Aim of the task
All lines in the material with the string "method" should be listed.

Data provided
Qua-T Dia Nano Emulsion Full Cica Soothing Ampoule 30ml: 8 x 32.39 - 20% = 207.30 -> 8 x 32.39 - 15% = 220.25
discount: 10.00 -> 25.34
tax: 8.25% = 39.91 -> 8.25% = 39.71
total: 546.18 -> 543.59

* * *

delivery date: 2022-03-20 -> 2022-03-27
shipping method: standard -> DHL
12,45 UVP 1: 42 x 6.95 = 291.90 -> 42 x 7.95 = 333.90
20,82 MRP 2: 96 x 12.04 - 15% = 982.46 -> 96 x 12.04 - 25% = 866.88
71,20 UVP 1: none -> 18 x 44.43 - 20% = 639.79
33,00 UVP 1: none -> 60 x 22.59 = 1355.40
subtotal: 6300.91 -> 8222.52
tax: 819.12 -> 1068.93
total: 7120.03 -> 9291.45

--

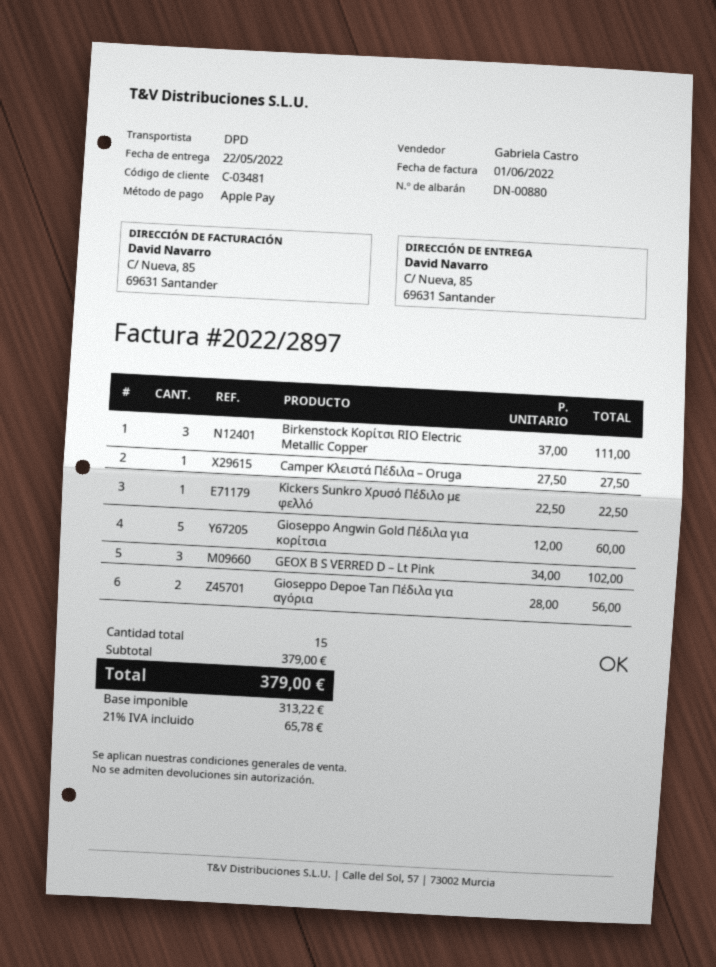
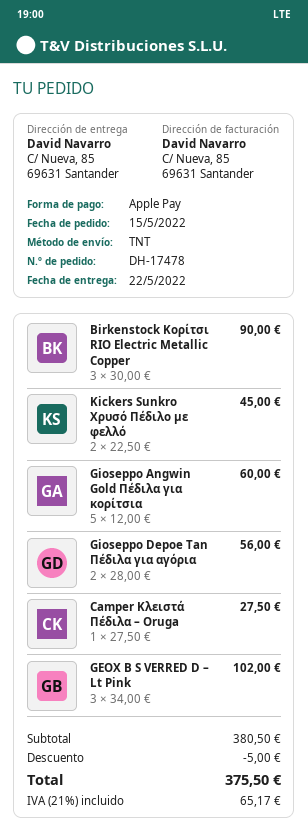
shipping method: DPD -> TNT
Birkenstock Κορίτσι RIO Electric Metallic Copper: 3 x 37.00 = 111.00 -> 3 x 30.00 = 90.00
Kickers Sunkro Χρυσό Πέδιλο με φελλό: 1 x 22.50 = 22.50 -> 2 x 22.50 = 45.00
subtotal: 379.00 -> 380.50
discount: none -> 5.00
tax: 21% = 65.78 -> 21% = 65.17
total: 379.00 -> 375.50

Answer box
shipping method: standard -> DHL
shipping method: DPD -> TNT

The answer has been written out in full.